Are there any books extensively/deeply covering polychords?


----------



## Rasmus Hartvig (Dec 17, 2017)

Naoki Ohmori said:


> Are there any books extensively/deeply covering polychords?



Vincent Persichetti - Twentieth Century Harmony is great. It covers polychords extensively (and lots more!)


----------



## Naoki Ohmori (Dec 18, 2017)

Rasmus Hartvig said:


> Vincent Persichetti - Twentieth Century Harmony is great. It covers polychords extensively (and lots more!)



Thanks, Rasmus. 
Actually I have read the Vincent book which is informative (and a little bit difficult to read for me lol)
but I just wondered if there are books taking another approach to explain polychords.


----------



## lsabina (Dec 18, 2017)

Ron Miller's books have good chapters on this.


----------



## Naoki Ohmori (Dec 18, 2017)

lsabina said:


> Ron Miller's books have good chapters on this.


I'll check them out.


----------



## ed buller (Dec 19, 2017)

This is my current fav book on "modern Harmony".

https://www.amazon.com/gp/offer-listing/1340164280/ref=tmm_hrd_used_olp_0?ie=UTF8&condition=used&qid=&sr=


My question for you is "what about polychords do you like , and can you point to some examples that you would like to emulate ? "

e


----------



## Naoki Ohmori (Dec 19, 2017)

ed buller said:


> This is my current fav book on "modern Harmony".
> 
> https://www.amazon.com/gp/offer-listing/1340164280/ref=tmm_hrd_used_olp_0?ie=UTF8&condition=used&qid=&sr=
> 
> ...



Well, I can't tell much between polychords and chords with many extensions, and I can't remark on the polychords I especially like cuz I just stated to learn those chords. 
But I find the polychords on the opening titles of Jurassic Park interesting. 

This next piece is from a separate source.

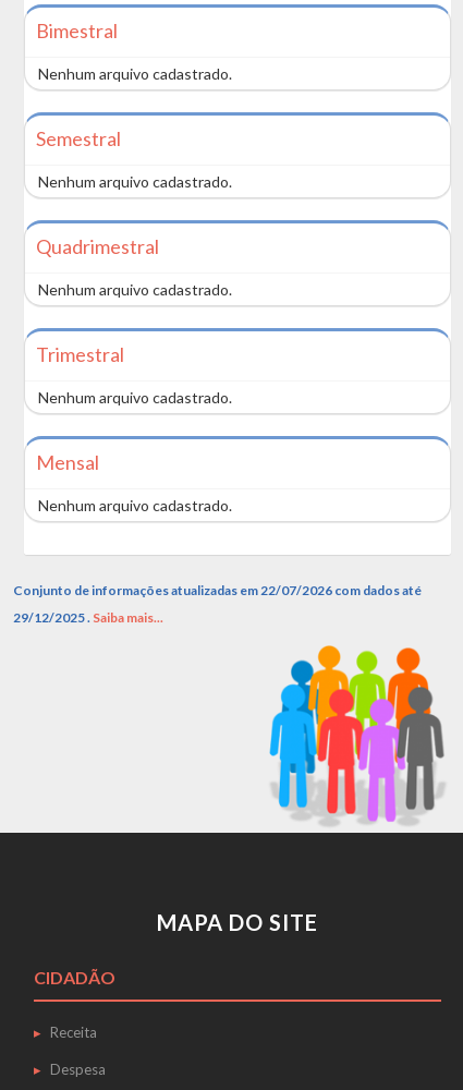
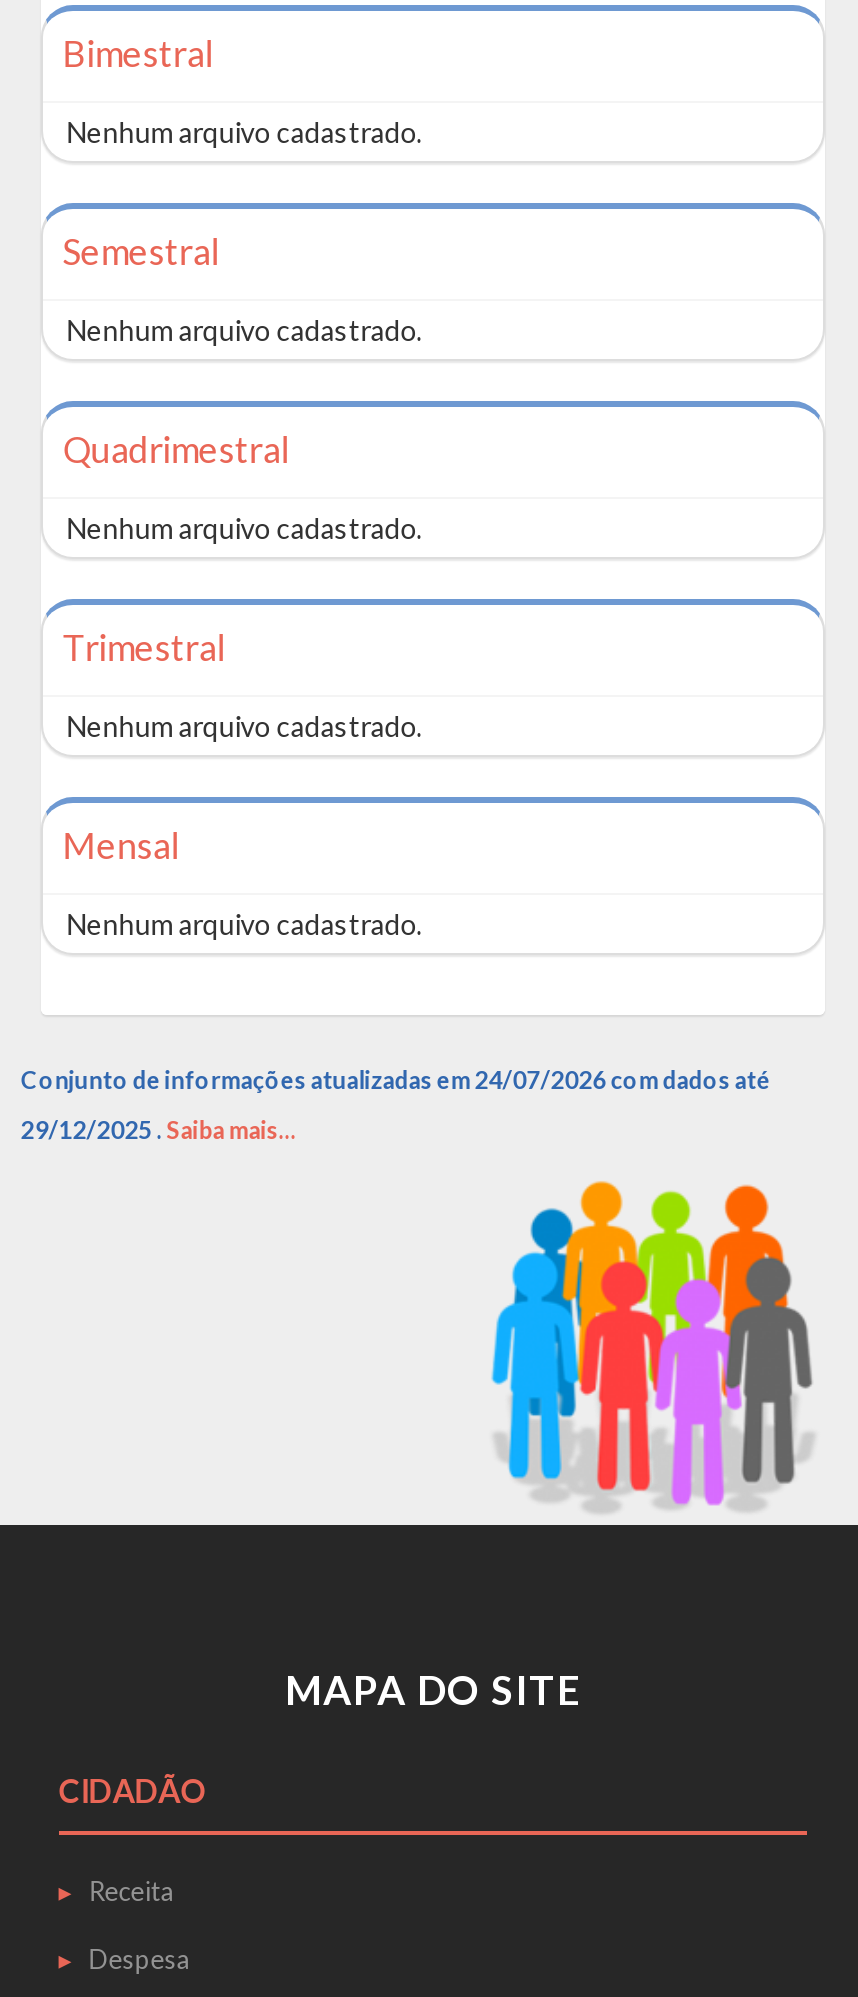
[13,582,421,598] Conjunto de informações atualizadas em 22/07/2026 com dados até -> [21,1065,771,1095] Conjunto de informações atualizadas em 24/07/2026 com dados até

I just wonder if there is a rough guidance on how to create/experiment with polychords or how to use them practically.


----------



## Gerhard Westphalen (Dec 19, 2017)

ed buller said:


> This is my current fav book on "modern Harmony".
> 
> https://www.amazon.com/gp/offer-listing/1340164280/ref=tmm_hrd_used_olp_0?ie=UTF8&condition=used&qid=&sr=
> 
> ...



"modern"... 1915. 

You can find that freely available on IMSLP. 

If you're looking for ways to create your own cohesive musical vocabulary for a certain setting, I recommend looking into parsimonious voice leading and geometric approaches. I believe it relates to Neo-Riemannian theory but I never studied it from that point of view.


----------



## ed buller (Dec 19, 2017)

Gerhard Westphalen said:


> "modern"... 1915.
> 
> You can find that freely available on IMSLP.
> 
> If you're looking for ways to create your own cohesive musical vocabulary for a certain setting, I recommend looking into parsimonious voice leading and geometric approaches. I believe it relates to Neo-Riemannian theory but I never studied it from that point of view.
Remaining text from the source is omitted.